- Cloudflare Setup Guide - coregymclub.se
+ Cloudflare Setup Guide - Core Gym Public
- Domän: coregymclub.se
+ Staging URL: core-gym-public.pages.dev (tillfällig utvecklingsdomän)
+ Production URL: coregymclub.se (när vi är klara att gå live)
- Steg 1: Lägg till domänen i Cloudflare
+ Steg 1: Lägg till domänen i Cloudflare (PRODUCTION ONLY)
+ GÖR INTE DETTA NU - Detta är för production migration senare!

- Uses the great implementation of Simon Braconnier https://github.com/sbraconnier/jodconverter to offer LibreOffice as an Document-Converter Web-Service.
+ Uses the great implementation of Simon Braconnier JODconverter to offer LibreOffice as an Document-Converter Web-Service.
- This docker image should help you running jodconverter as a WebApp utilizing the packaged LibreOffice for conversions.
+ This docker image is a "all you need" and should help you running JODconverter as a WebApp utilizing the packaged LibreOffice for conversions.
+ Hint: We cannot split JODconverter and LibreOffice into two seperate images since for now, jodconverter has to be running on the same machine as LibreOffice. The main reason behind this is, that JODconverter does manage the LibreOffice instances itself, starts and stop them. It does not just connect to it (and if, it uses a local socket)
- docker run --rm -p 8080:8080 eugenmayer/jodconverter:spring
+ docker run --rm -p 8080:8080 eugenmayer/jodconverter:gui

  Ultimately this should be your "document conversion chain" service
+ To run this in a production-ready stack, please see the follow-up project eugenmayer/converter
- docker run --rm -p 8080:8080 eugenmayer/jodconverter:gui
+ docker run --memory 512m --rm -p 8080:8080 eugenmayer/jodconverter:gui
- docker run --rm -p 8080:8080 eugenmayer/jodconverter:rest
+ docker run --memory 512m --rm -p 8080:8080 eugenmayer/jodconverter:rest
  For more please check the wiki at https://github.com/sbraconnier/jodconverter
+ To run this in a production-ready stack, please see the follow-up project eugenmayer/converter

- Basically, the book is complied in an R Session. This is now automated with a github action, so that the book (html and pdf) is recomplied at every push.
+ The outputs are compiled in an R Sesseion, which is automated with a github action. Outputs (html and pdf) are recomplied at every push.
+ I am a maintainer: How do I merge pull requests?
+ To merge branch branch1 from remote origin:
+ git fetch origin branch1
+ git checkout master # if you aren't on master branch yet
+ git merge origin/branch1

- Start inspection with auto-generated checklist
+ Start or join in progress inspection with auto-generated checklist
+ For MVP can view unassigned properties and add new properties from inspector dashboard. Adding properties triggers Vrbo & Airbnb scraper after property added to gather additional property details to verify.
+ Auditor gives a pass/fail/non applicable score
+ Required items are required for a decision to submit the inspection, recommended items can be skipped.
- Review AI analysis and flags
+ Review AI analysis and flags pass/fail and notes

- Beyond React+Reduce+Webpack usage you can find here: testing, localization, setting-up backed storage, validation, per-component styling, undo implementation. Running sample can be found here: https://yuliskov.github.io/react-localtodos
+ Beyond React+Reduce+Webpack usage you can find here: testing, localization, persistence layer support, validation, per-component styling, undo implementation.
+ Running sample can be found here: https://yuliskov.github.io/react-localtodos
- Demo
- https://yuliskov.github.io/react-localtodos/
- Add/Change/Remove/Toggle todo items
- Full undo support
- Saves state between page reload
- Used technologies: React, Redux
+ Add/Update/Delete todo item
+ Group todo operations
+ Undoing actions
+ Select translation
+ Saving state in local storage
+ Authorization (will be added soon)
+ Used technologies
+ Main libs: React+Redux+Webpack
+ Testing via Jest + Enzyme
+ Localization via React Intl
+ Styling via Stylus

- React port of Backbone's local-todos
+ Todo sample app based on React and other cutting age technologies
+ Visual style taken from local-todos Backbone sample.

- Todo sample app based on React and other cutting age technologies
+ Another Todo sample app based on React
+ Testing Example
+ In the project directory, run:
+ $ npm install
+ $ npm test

WORK TO BE COMPLETED: From the data above, output exactly the lines between the one containing "pass/fail and notes" and the one containing "- Todo sample", counting both of them.

RESULT FOR THIS TASK:
+ Review AI analysis and flags pass/fail and notes

- Beyond React+Reduce+Webpack usage you can find here: testing, localization, setting-up backed storage, validation, per-component styling, undo implementation. Running sample can be found here: https://yuliskov.github.io/react-localtodos
+ Beyond React+Reduce+Webpack usage you can find here: testing, localization, persistence layer support, validation, per-component styling, undo implementation.
+ Running sample can be found here: https://yuliskov.github.io/react-localtodos
- Demo
- https://yuliskov.github.io/react-localtodos/
- Add/Change/Remove/Toggle todo items
- Full undo support
- Saves state between page reload
- Used technologies: React, Redux
+ Add/Update/Delete todo item
+ Group todo operations
+ Undoing actions
+ Select translation
+ Saving state in local storage
+ Authorization (will be added soon)
+ Used technologies
+ Main libs: React+Redux+Webpack
+ Testing via Jest + Enzyme
+ Localization via React Intl
+ Styling via Stylus

- React port of Backbone's local-todos
+ Todo sample app based on React and other cutting age technologies
+ Visual style taken from local-todos Backbone sample.

- Todo sample app based on React and other cutting age technologies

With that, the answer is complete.